On 23 June 2016, the UK held a referendum on whether or not the country would remain in the European Union. The result was a small majority in favour of leave. It is widely thought that the move will have huge implications for the country, its people and its laws.
While the vote was advisory, the government chose to treat the result as if it were legally binding and attempted to use government prerogative to enact the outcome of the referendum and trigger Article 50 of the Lisbon treaty without consulting Parliament. This led to a host of litigation against the government on constitutional grounds, the most famous of which was brought by civilian Gina Miller.

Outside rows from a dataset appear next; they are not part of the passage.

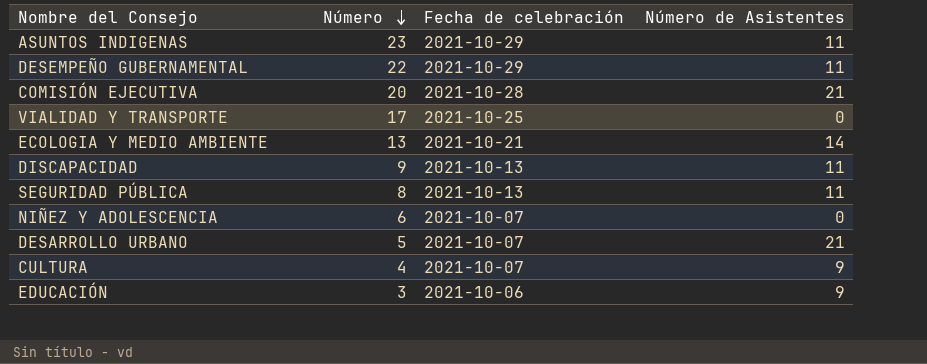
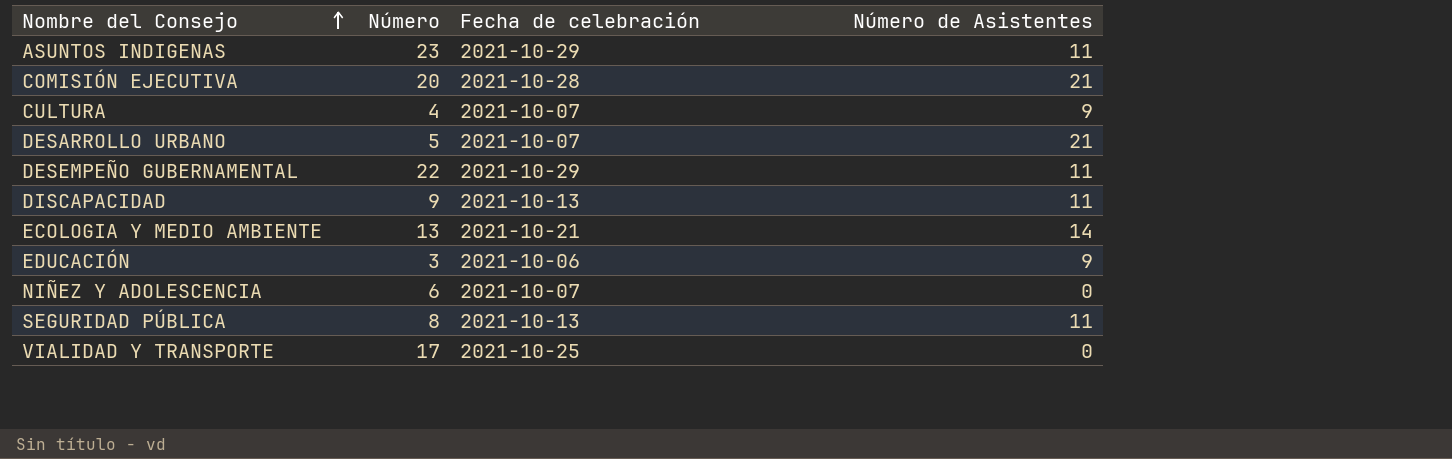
row order: Número descending -> Nombre del Consejo ascending

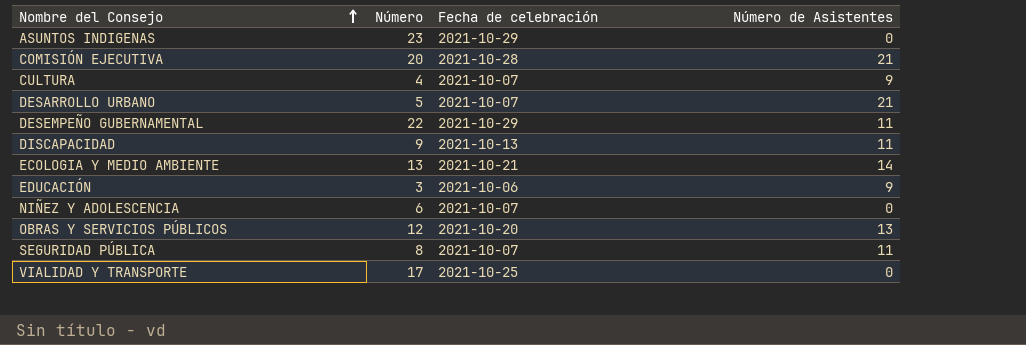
ASUNTOS INDIGENAS | Número de Asistentes: 11 -> 0
row OBRAS Y SERVICIOS PÚBLICOS: none -> 12 | 2021-10-20 | 13
SEGURIDAD PÚBLICA | Fecha de celebración: 2021-10-13 -> 2021-10-07

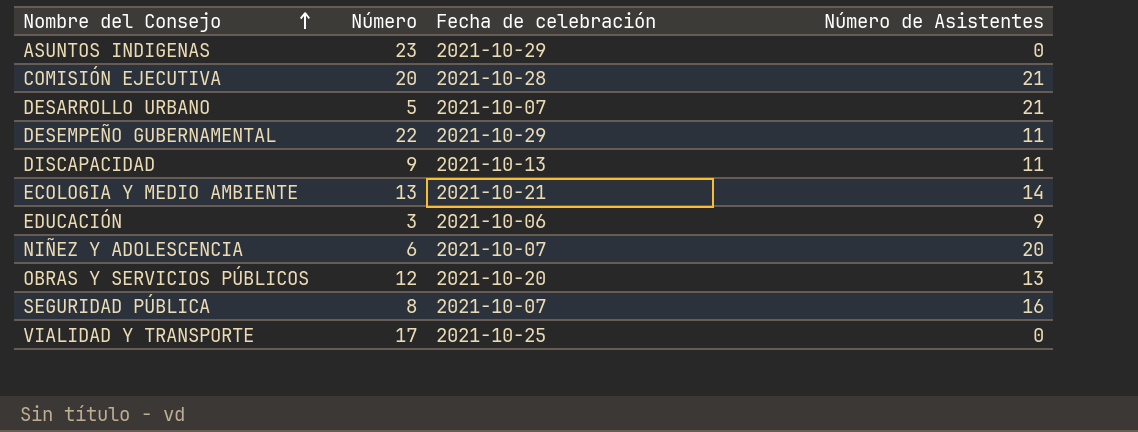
row CULTURA: 4 | 2021-10-07 | 9 -> none
NIÑEZ Y ADOLESCENCIA | Número de Asistentes: 0 -> 20
SEGURIDAD PÚBLICA | Número de Asistentes: 11 -> 16

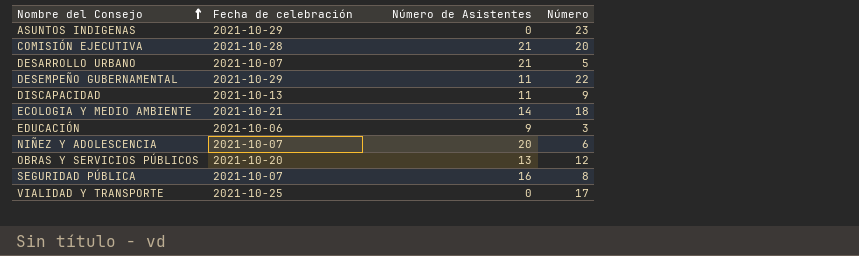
column Número | position: 2 -> 4
ECOLOGIA Y MEDIO AMBIENTE | Número: 13 -> 18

The private lawsuit brought by Miller (R (Miller) v. Secretary of State for Exiting the European Union) six months after the referendum meant that the Supreme Court heard one of the most significant constitutional law cases in the nation’s history. The court ruled that the act of leaving the European Union could not be triggered without parliamentary approval, which led to Parliament passing a bill that would potentially allow it to repeal or change rights laid out in the European Communities Act 1972.
In June 2017, to capitalise on a perceived overwhelming majority in Parliament and make it easier to pass Brexit-related legislation or change existing constitutional rights, the Conservative government called an early election. The party failed to achieve the majority required to form a government on its own, due to what some leading Conservative MPs said was a ‘badly organised’ campaign with policies that punished their core voters. The party was forced to sign a deal with Northern Ireland’s DUP MPs, potentially weakening future legislative, policy and negotiating plans related to the EU.
Rarely does such a divisive political, social and legal situation occur in the UK, and it’s unlikely another will occur before 2019. The likelihood that the topic will be brought up in pupillage interviews seems quite high.
There are a number of different bodies with different roles within the EU:
- The European Council – the heads of government for each country (or their equivalent); they lay out the political direction and aims of the union
- The European Commission – essentially the civil service for the union
- The European Parliament – elected member state representatives that vote on whether to accept legislative proposals (the House of Commons of the EU)
- The European Court of Justice (not the same as the European Court of Human Rights) – composed of one judge from each member state
Key facts that affect or may be affected by future decisions:
- The EU has four fundamental freedoms that are exclusively packaged together to form the single market. They are the free movement of: people, goods, services and capital (money).
- There are an estimated 3.3 million European citizens living in the UK and an estimated 1.2 million UK citizens living in the EU (according to Migration Watch UK).
- The EU is made up of 28 member states (that includes the UK until 2019) and aims to keep policies and legislation as consistent as possible within its single market to ensure the four freedoms.
- The 27 remaining member states will act as one in any Brexit negotiations.
- The European Union can pass two types of law that affect its members. Regulations, which affect the single market once made, and directives, which need to be brought into law by each country in their own system.
- The European Court of Justice (ECJ) does not serve as a higher court than those of England and Wales, but is there to interpret points of European law at the request of the national courts as a form of dispute resolution. Failure to comply with an ECJ ruling may result in a fine.
- A key point of the Conservatives’ negotiations has suggested that they seek to avoid a referral to the ECJ to interpret points of law. The national courts would take over this role.
- The European Court of Human Rights (ECHR) in Strasbourg serves only to interpret the European Convention on Human Rights. Rulings are not binding, and are made for judges in national courts to take into consideration.